Solution: Let x be the number of chickens and y be the number of rabits. The equation for number of heads is x + y = 8. The equation for number of feet would be 2x + 4y = 28.
Solving for x in the first equation, we get x = 8 – y. If we use 8 – y to replace x in the second equation, we get (8 – y) + 4y = 28. Next, 16y-2y + 4y = 28, or 2y = 12, so y = 6. Plugging that into our x = 8 – y equation, we get x = 2.
The farmer has two chickens and six rabbits.
December 20, 2017
Riddle: A Professor at the Grayson Academy of Antiquities asks her student, “I am four times as old as you were when I was the same age as you are now. I am forty years old. How old are you?”
Solution: Let’s write out what we know:
- Professor: age before = x; age now = 40
- Student: age before = y; age now = z
We know that 40 = 4 * y, because “I am four times as old as you were.” So y = 10.
We also know that z = x, because “I was the same age as you are now.” Let’s update:
- Professor: age before = x; age now = 40
- Student: age before = 10; age now = x
Since we know that the same number of years have passed for each person, we can say x – 40 = 10 – x. Or 2 * x = 50. So x = 25.
The student is 25 years old.
October 18, 2017
Riddle: In his journey through the Lost World, Max Merriweather comes across a vault with three doors. One door contains the lost dinosaur fossil and a sizable treasure while the other two doors each contain a dangerous snake.

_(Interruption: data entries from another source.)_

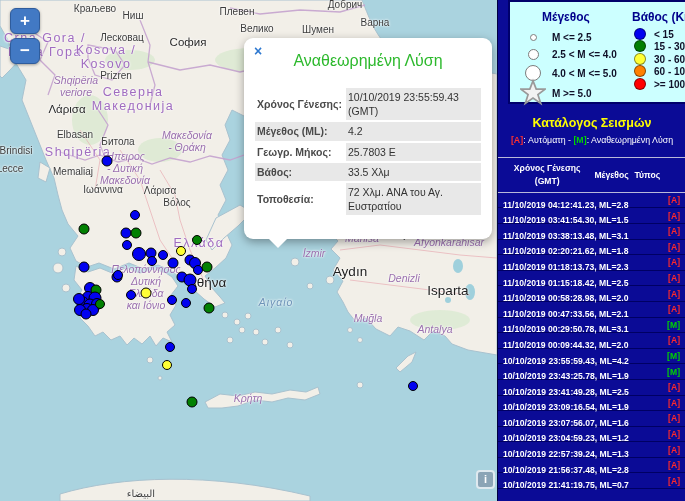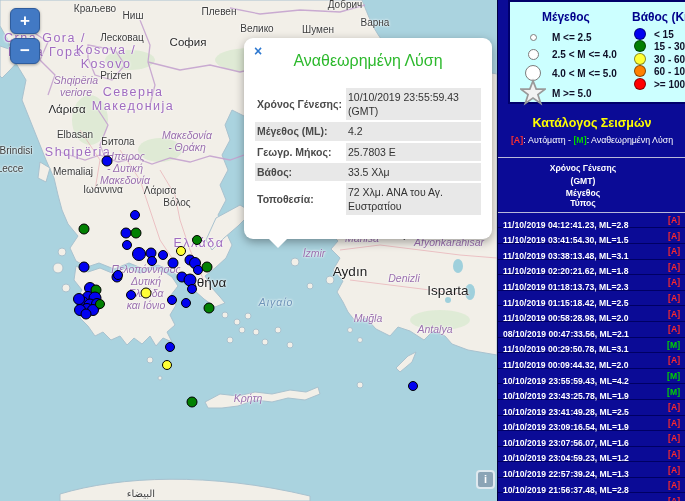--- a/index.html
+++ b/index.html
@@ -184,7 +184,7 @@
         <div class="maplabel lbl-town" style="left: 122px; top: 38px;">
           <div>Лесковац</div>
         </div>
-        <div class="maplabel lbl-town" style="left: 219px; top: 12px;">
+        <div class="maplabel lbl-town" style="left: 237px; top: 12px;">
           <div>Плевен</div>
         </div>
         <div class="maplabel lbl-town" style="left: 345px; top: 5px;">

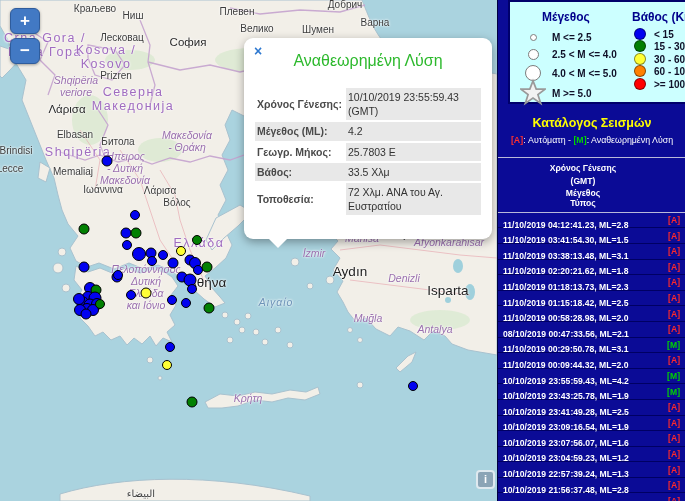--- a/index.html
+++ b/index.html
@@ -69,7 +69,7 @@
   .cat-sub .tagA { color:#ff3030; font-weight:bold; }
   .cat-sub .tagM { color:#00d400; font-weight:bold; }
   .cat-hr { margin-top:12px; border-top:1px solid #b9b9d9; }
-  .cat-head { display:flex; align-items:center; color:#fff; font-weight:bold; font-size:8.6px; padding:4px 20px 4px 2px;flex-direction:column; }
+  .cat-head { display:flex; align-items:center; color:#fff; font-weight:bold; font-size:8.6px; padding:4px 20px 4px 2px; }
   .cat-head .c1 { width:96px; text-align:center; line-height:1.5; }
   .cat-head .c2 { flex:1; text-align:center; }
   .cat-head .c3 { width:38px; text-align:center; }

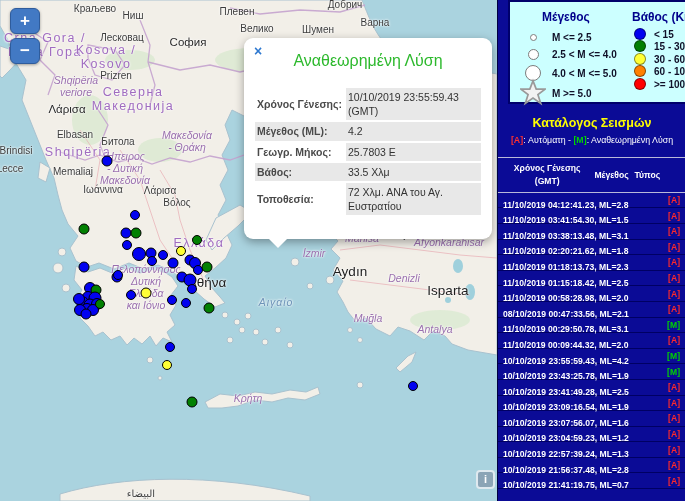--- a/index.html
+++ b/index.html
@@ -513,7 +513,7 @@
             <span class="ty ty-A">[A]</span>
           </div>
           <div class="cat-row">
-            <span class="ev">08/10/2019 00:47:33.56, ML=2.1</span>
+            <span class="ev">11/10/2019 00:47:33.56, ML=2.1</span>
             <span class="ty ty-A">[A]</span>
           </div>
           <div class="cat-row">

Max is allowed to pick a door which he thinks is the treasure. After he makes his choice, a different door will open revealing either a snake or a treasure. If this new open door reveals a snake, then Max is allowed to keep his choice or pick the other door.
Max chooses door number one. Door number three opens up revealing a snake. Should Max stay with his first choice of door number one, or should be change it to door number two?
Solution: Max should change his choice from door one to door two. Here’s the reason. When Max chose door number one he had a 1 in 3 chance of guessing correctly, giving the treasure a 2 in 3 chance of being behind door number two or three. With the new information of the treasure NOT being behind door number three, the new odds are this: door number one is still a one in three chance, while door number two is a 2 in 3 chance. Door number two is a 2 in 3 chance because doors two and three were previously a 2 in 3 chance before we knew what was behind door number 3. Once door number three revealed a snake, its chances became 0 in 3. If doors two and three have a 2 in 3 chance, and if door number three becomes 0, then door number two becomes the sole 2 in 3 chance of winning. For a lengthier explanation of this, see the Monty Hall Problem entry on Wikipedia.
October 15, 2017
Riddle: Grayson Academy of Antiquities members Albert and Bernard just became friends with Cheryl, and they want to know when her birthday is. Cheryl gives them a list of 10 possible dates:
May 15, May 16, May 19
June 17 June 18
July 14, July 16
August 14, August 15, August 17
Cheryl then tells Albert and Bernard separately the month and the day of her birthday, respectively.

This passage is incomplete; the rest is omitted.